The Attempt at a Solution

rearranged s=u+1/2at^2 to find t
t=1.1s
speed 6/1.1=5.45m/s
However the answer is 4.20m/s
where did I go wrong?

 

[SteamKing]

Homework Statement

Jim stands with a ball at the rear of a diving board, 10 m above the
surface of a swimming pool. His friend Bob is swimming below, at a
horizontal distance of 6 m from the front of the board. Jim thinks it
would be funny to roll his ball along the diving board so that it drops on
Bob’s head. Assuming that the effects of friction and air resistance are
negligible, calculate the speed (in m s-1) at which Jim must roll the
ball.

Homework Equations

s=u+1/2at^2
speed=distance/time

The Attempt at a Solution

rearranged s=u+1/2at^2 to find t
t=1.1s
speed 6/1.1=5.45m/s
However the answer is 4.20m/s
where did I go wrong?

Why don't you show us your calculations of how you obtained t = 1.1 s for the time it takes the ball to fall from the board and hit the water.

 

[fleur]

Why don't you show us your calculations of how you obtained t = 1.1 s for the time it takes the ball to fall from the board and hit the water.

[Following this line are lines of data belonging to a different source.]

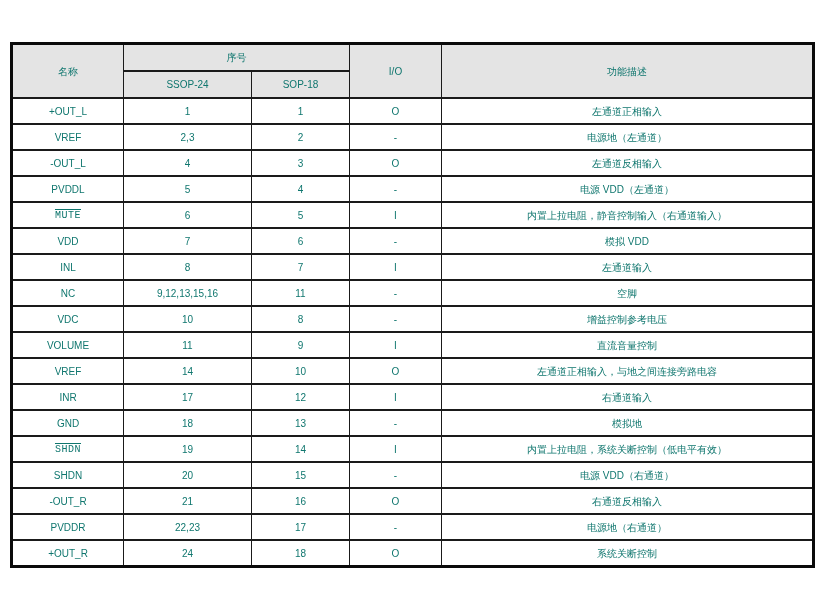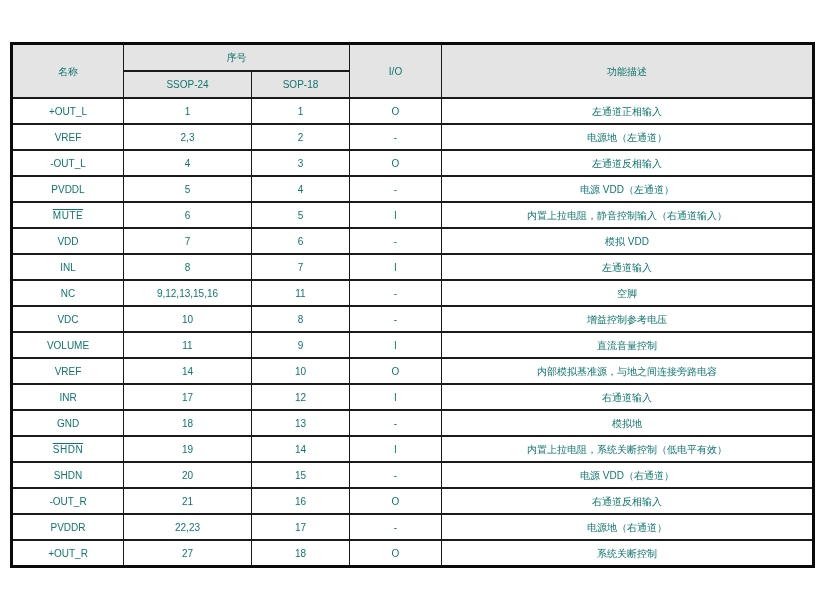--- a/index.html
+++ b/index.html
@@ -41,21 +41,21 @@
     overflow: hidden;
     white-space: nowrap;
   }
   table.pin-table thead th {
     background: #e4e4e4;
     font-weight: normal;
     height: 25px;
   }
   .ov {
     text-decoration: overline;
-    font-family: Liberation Sans, sans-serif;
+    font-family: Liberation Mono, monospace;
     letter-spacing: 0.5px;
   }
 </style>
 </head>
 <body>
 
 <div class="page">
   <table class="pin-table">
     <colgroup>
       <col style="width:112px">
@@ -145,21 +145,21 @@
           <td>11</td>
           <td>9</td>
           <td>I</td>
           <td>直流音量控制</td>
         </tr>
         <tr>
           <td>VREF</td>
           <td>14</td>
           <td>10</td>
           <td>O</td>
-          <td>内部模拟基准源，与地之间连接旁路电容</td>
+          <td>左通道正相输入，与地之间连接旁路电容</td>
         </tr>
         <tr>
           <td>INR</td>
           <td>17</td>
           <td>12</td>
           <td>I</td>
           <td>右通道输入</td>
         </tr>
         <tr>
           <td>GND</td>
@@ -191,20 +191,20 @@
         </tr>
         <tr>
           <td>PVDDR</td>
           <td>22,23</td>
           <td>17</td>
           <td>-</td>
           <td>电源地（右通道）</td>
         </tr>
         <tr>
           <td>+OUT_R</td>
-          <td>27</td>
+          <td>24</td>
           <td>18</td>
           <td>O</td>
           <td>系统关断控制</td>
         </tr>
       </tbody>
   </table>
 </div>
 
 </body></html>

I did square root of 2x6/9.81

 

[SteamKing]

I did square root of 2x6/9.81

So the ball is falling horizontally? I thought the board was 10 m above the surface of the water.

 

[Clever Penguin]

The equation is wrong

Homework Equations

s=u+1/2at^2

The equation is s=ut+1/2at²

I did square root of 2x6/9.81

The time taken for it to hit the pool when dropped is the same as when rolled since the horizontal and vertical components of the velocity do not affect each other.